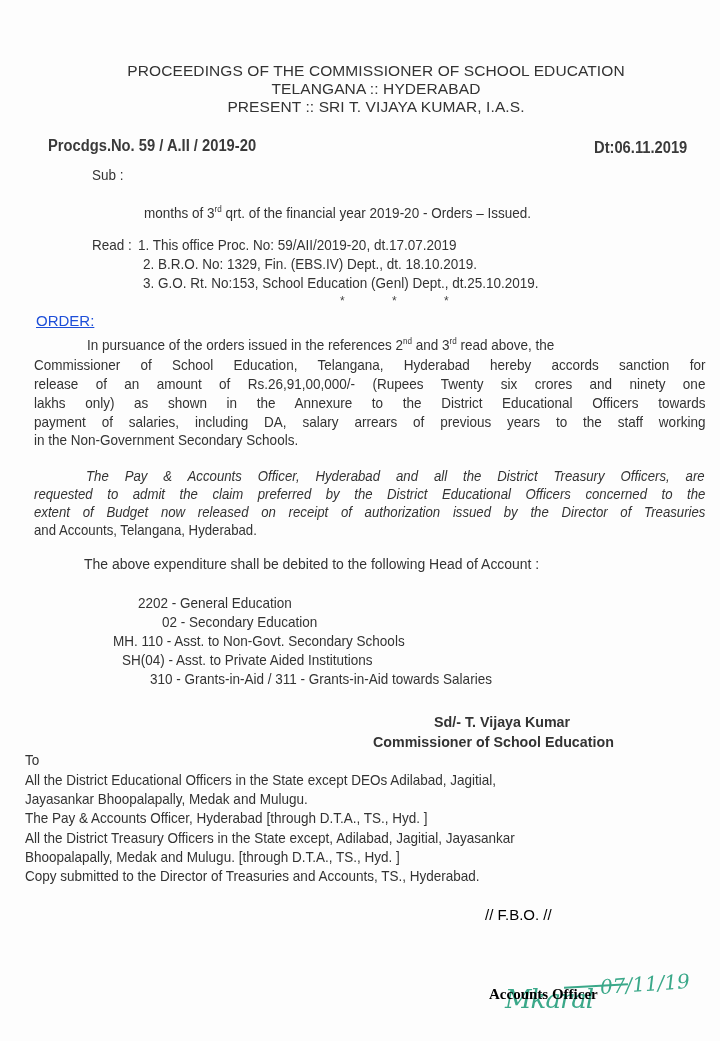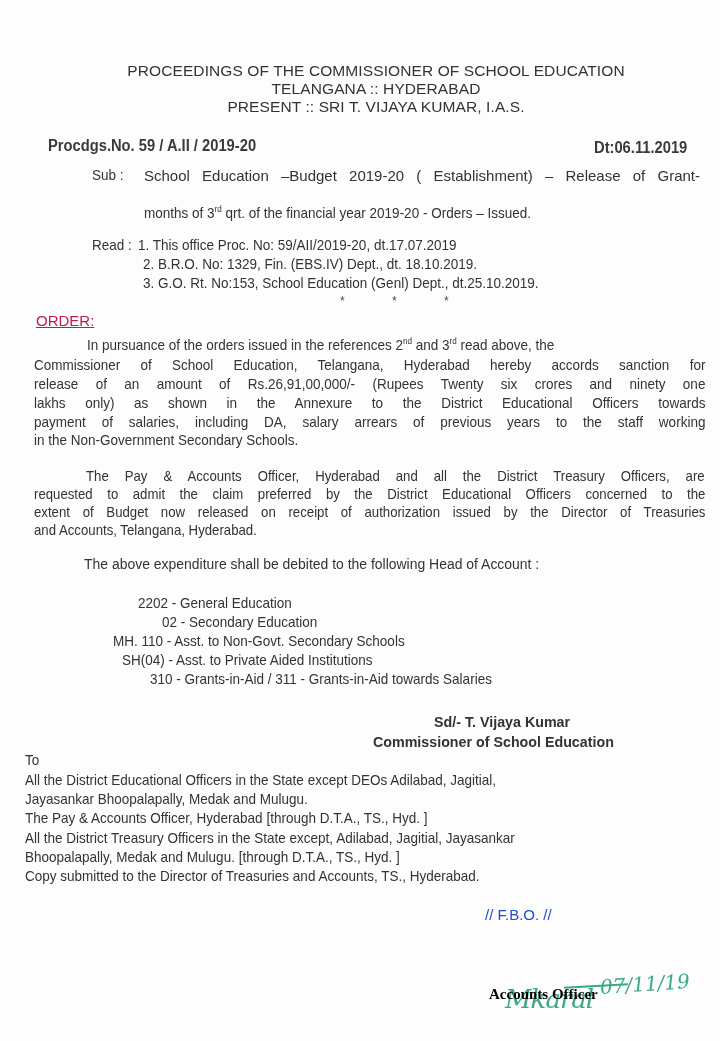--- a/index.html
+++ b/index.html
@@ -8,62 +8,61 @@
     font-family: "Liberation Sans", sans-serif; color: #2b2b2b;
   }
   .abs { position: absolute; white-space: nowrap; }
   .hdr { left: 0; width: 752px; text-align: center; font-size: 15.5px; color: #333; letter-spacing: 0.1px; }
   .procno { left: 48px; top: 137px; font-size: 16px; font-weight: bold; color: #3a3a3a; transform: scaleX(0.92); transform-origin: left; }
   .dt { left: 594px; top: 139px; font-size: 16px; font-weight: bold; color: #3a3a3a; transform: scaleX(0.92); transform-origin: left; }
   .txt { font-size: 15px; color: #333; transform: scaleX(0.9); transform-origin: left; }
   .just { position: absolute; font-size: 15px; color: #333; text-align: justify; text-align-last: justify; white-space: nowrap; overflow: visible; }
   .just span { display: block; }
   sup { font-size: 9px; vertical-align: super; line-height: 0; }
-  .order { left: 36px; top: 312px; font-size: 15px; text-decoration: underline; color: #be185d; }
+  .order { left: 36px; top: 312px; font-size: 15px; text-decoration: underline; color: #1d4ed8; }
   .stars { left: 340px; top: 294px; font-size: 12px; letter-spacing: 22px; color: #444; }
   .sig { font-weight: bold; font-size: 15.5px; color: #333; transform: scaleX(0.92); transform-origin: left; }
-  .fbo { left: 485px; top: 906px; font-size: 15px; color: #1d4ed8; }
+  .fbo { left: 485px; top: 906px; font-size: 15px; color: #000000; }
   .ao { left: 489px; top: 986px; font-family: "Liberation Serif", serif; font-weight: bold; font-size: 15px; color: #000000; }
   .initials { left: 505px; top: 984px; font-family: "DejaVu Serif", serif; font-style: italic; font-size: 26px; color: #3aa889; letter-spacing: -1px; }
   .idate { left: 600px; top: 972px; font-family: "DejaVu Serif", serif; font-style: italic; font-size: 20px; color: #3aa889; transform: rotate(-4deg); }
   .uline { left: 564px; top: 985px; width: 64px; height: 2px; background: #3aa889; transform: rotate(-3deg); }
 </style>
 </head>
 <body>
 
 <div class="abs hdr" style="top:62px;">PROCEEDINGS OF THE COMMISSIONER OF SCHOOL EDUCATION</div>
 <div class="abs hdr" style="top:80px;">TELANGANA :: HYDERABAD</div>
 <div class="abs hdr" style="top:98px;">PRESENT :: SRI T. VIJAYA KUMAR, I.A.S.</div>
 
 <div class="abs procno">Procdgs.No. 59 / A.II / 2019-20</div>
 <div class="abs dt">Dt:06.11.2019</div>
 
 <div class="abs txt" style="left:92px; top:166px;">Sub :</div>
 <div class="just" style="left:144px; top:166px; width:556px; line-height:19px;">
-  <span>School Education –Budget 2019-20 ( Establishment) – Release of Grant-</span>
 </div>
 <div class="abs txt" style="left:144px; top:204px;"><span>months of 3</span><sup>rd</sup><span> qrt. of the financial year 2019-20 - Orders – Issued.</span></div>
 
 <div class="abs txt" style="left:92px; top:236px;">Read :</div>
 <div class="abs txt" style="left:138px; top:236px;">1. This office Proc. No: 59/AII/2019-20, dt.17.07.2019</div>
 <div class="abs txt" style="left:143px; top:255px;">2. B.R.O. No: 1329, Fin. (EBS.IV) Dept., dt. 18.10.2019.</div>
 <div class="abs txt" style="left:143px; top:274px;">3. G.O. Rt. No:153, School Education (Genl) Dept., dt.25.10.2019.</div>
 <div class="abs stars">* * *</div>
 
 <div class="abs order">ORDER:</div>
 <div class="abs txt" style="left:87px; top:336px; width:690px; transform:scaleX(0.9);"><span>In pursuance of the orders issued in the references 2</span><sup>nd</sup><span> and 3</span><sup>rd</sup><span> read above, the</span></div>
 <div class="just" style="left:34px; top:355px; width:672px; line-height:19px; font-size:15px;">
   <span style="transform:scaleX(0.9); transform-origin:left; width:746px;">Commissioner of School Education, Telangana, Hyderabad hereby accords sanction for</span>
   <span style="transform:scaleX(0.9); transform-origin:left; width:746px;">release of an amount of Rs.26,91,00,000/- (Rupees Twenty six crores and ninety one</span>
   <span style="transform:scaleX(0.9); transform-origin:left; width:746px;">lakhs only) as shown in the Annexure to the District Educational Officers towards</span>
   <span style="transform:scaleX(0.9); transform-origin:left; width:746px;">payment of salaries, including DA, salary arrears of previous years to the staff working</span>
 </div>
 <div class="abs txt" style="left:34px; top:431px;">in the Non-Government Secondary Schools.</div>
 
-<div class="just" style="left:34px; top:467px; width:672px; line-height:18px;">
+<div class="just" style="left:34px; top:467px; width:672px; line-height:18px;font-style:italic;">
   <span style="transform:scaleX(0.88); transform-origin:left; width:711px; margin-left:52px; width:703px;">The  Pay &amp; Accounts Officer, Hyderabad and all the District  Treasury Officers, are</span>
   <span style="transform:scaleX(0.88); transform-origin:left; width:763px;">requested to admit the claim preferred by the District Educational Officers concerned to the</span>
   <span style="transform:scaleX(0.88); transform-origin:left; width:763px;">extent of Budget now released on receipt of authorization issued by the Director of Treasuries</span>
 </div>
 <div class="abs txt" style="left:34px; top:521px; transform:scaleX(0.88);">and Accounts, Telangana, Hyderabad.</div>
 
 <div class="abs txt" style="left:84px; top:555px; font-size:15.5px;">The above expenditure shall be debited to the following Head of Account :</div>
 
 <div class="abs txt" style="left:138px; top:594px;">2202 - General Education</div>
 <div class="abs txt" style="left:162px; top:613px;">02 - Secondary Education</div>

++++++

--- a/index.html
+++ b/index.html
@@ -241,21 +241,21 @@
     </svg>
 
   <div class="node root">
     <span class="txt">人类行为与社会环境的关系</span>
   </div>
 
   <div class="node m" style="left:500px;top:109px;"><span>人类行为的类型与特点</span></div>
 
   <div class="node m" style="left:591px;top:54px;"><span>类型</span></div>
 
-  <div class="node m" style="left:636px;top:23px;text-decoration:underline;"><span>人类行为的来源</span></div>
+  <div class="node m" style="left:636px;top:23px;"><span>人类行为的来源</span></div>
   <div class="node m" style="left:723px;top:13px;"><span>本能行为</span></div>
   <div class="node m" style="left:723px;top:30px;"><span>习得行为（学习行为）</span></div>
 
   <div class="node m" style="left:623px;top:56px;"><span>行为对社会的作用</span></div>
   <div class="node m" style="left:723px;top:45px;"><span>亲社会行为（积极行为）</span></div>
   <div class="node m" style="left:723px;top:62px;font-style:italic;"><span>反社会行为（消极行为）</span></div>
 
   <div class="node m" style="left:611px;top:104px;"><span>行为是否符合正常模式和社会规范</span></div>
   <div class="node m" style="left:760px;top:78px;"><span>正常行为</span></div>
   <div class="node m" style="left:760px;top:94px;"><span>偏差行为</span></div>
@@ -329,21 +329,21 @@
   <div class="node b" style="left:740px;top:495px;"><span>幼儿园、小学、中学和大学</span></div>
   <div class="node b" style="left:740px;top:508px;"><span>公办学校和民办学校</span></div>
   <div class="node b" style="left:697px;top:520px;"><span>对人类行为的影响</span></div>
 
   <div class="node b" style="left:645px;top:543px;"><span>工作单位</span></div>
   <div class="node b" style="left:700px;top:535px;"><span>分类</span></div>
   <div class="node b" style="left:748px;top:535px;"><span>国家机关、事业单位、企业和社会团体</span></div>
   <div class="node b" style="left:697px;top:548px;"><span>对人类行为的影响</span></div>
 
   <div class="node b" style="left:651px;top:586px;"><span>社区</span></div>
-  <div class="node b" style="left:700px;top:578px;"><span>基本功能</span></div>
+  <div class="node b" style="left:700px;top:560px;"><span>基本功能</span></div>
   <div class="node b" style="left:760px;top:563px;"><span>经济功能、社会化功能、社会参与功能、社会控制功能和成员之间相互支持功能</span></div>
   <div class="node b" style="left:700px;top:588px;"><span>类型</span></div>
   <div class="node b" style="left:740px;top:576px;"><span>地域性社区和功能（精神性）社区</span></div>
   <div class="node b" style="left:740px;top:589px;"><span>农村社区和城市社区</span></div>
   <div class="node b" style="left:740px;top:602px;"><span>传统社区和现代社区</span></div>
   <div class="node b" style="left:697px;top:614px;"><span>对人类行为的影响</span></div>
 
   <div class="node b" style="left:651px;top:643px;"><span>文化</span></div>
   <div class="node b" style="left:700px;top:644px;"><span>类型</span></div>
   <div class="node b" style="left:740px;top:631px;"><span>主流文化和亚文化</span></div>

++++++

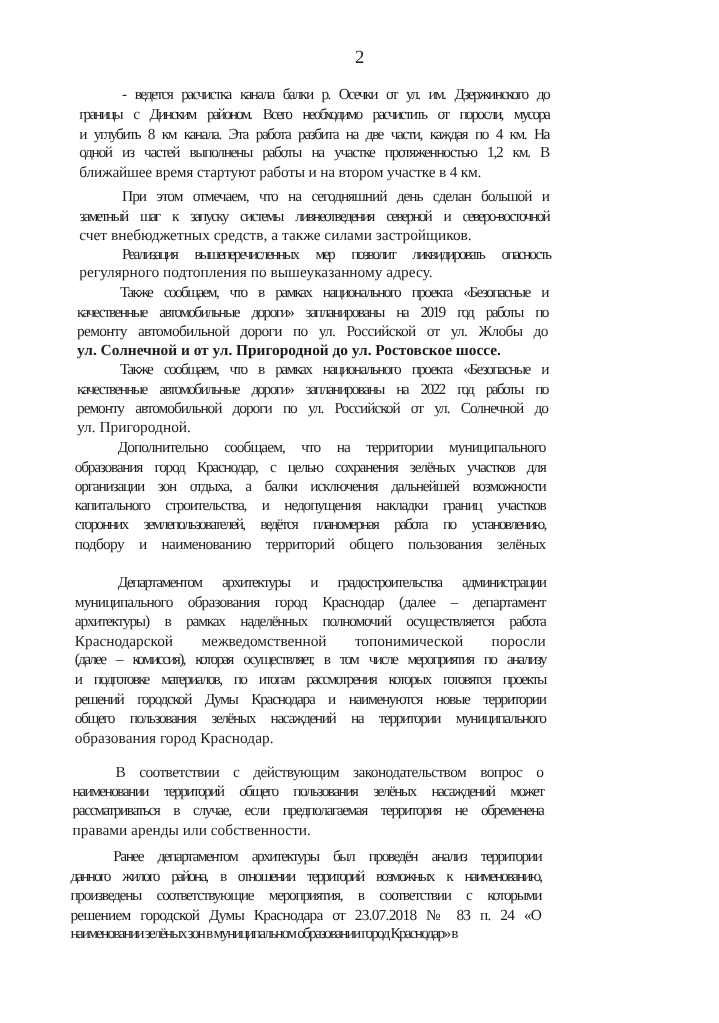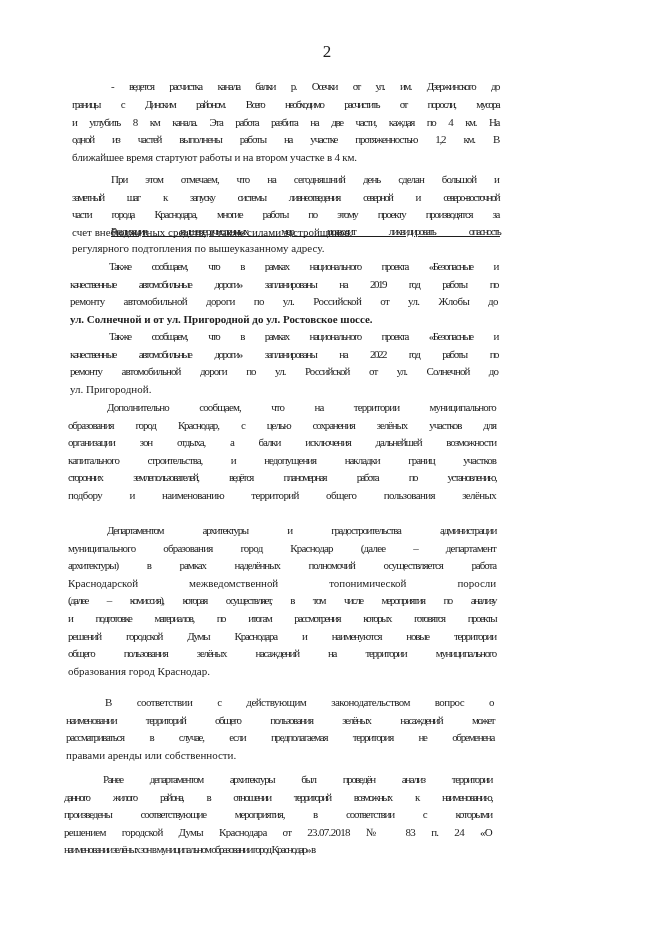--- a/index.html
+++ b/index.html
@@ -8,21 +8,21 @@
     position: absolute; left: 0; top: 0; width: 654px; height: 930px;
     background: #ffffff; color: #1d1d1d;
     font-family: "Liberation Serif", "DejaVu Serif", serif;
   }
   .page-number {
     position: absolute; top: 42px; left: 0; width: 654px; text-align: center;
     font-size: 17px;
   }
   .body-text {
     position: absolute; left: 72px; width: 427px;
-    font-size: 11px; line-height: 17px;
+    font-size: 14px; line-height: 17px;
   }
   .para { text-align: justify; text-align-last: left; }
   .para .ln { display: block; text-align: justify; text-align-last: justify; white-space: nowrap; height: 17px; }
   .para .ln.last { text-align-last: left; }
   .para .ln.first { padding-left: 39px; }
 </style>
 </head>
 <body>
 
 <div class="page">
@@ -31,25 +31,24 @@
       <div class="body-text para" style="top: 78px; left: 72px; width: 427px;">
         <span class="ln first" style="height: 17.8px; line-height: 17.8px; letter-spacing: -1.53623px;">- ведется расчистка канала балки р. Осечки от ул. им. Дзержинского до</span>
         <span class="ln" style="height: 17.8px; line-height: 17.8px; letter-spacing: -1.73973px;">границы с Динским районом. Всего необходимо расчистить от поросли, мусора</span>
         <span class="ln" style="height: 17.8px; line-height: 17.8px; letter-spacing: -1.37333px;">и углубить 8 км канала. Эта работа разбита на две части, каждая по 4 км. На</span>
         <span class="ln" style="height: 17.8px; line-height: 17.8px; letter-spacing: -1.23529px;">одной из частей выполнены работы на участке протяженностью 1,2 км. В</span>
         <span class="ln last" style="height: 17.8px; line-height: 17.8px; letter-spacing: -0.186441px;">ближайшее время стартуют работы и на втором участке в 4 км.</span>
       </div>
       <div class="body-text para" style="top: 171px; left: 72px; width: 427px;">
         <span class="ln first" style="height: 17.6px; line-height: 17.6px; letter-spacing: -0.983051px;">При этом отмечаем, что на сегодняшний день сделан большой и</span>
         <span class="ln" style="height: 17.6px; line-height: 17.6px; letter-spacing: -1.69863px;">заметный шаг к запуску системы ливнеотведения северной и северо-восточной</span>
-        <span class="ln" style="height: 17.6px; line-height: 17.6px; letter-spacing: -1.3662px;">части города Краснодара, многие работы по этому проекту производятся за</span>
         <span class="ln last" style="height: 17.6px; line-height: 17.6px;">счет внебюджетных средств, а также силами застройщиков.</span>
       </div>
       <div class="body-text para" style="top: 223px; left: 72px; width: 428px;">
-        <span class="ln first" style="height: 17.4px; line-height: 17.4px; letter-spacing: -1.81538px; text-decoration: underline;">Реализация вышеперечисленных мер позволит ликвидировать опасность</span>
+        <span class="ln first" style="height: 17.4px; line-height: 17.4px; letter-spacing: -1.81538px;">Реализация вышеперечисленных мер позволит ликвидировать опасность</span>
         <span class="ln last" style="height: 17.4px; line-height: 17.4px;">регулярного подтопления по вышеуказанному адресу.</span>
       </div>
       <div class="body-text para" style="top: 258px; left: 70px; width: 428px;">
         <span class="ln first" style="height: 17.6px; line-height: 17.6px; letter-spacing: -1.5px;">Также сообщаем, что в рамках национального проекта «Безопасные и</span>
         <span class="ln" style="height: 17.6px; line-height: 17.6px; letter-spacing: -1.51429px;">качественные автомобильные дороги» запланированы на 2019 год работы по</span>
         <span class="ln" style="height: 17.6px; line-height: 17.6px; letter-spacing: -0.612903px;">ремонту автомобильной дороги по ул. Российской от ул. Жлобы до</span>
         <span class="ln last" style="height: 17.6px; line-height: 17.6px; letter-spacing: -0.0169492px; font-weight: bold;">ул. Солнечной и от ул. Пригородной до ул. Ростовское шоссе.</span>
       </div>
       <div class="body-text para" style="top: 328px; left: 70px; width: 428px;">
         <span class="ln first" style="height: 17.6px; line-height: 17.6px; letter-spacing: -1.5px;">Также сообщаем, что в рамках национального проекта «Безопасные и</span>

++++++

The task:
Scan the material above. Extract every line in which the word "Educational" occurs.

Task output:
   <span style="transform:scaleX(0.9); transform-origin:left; width:746px;">lakhs only) as shown in the Annexure to the District Educational Officers towards</span>
   <span style="transform:scaleX(0.88); transform-origin:left; width:763px;">requested to admit the claim preferred by the District Educational Officers concerned to the</span>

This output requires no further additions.